Richard’s mother, Henny, pays constant attention to protecting Richard and his younger sister, Erna, from her tuberculosis. One summer, through the help of a tenement neighbor, Henny sends Richard to live with the McCreery family on a farm outside of Stroudsburg, Pennsylvania. At the McCreery’s, Richard learns quickly about farm life. Children who grow up on a farm, he discovers, know more about the facts of life than any of his New York street gang. Richard finds the old swimming hole in Cherry Valley a great respite on the hot summer days. It was certainly more inviting than the garbage-filled East River, Richard reflects. During his visit to Cherry Valley, Richard encounters his first rattle snake on the McCreery lawn and takes an unexpected journey to the Stroudsburg hospital for an emergency appendectomy.

Chapter 5 – Making a Day of It

Plagued by her tuberculosis, Richard’s mother yearns to raise her children outside the city. On special days, she takes Richard down to Penn Station in the early morning to board a train for Newark, New Jersey, where her Rehling cousins live. In downtown Newark they take the trolley ride to the outer suburbs. Then a short walk to the Rehling house. The warmth of the Rehling family lifts his mother’s spirit and opens Richard’s view to life outside of New York. On the return trip, Richard reflects on what life would be like for his mother to have a place like the Rehlings.

Chapter 4 – The Games We Played

Friendships on New York City streets are made and solidified by the games young Richard plays after school and on Saturdays.

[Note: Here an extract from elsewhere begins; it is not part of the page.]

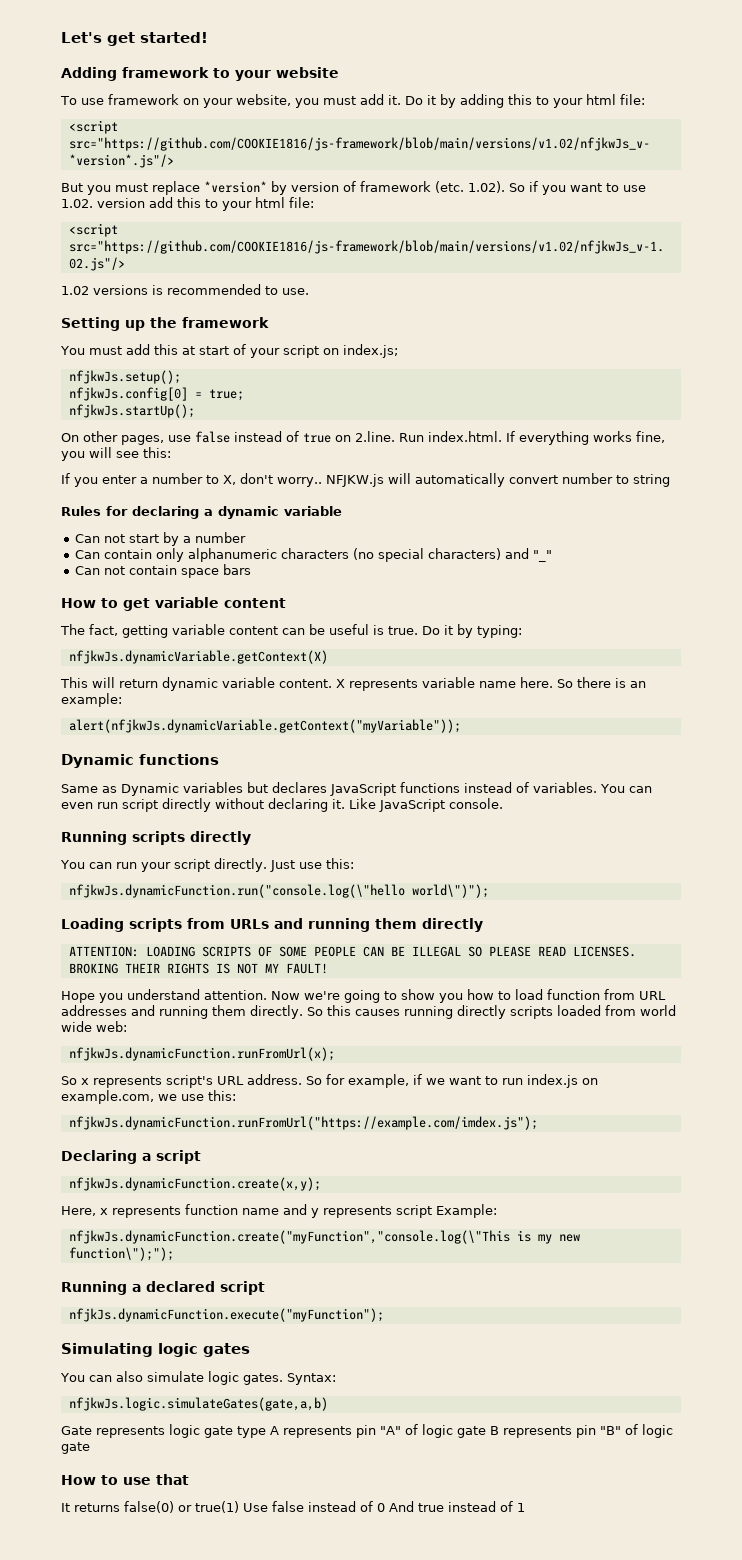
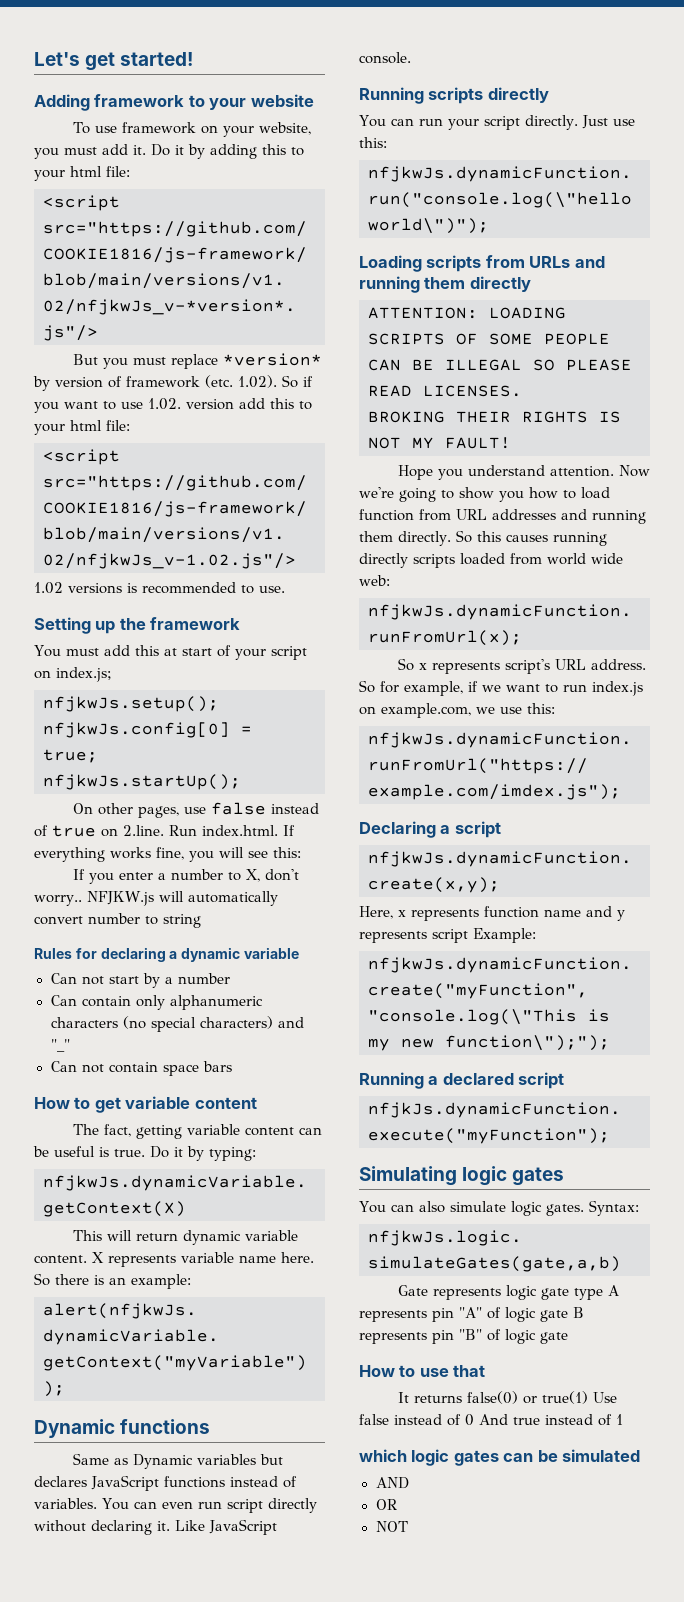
+ which logic gates can be simulated
+ AND
+ OR
+ NOT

Games are played on the numbered side streets where traffic is less intense. The games are mostly street versions of baseball and are played with a “spaldeen”–the street name for Spalding, whose trademark is on a hollow rubber ball. Which game is played depends on how many people show up on the block. The games begin when two are on the street to play handball. When four are present the game is point ball off a tenement stoop or a low building ledge. If eight, the game becomes box ball with a rectangular “diamond” chalked in the street. If ten or more show up, stickball becomes the game of choice. Stickball is not appreciated by the tenants in the apartments along the street nor by the local police officers who are ever on patrol.

Chapter 3 – Life Leaves Grooves on Windowsills

Richard’s family lives in a front apartment on the top floor of a five-story “old law” tenement. Shared toilets are in the hall, the kitchen is heated by a coal stove, and clothing is washed in the kitchen tub and dried on the roof. The front apartment windows look out onto First Avenue. The windowsill is the instrument of social interaction between neighbors and the social control of children on the street. On one occasion, Richard sees a delivery truck accident that exposes the presence of an illegal booze still in the neighborhood. A front window also opens onto a fire escape. One night, Richard’s mother wakes him in a panic. Richard is carried by a fireman through the window and over the fire escape to safety.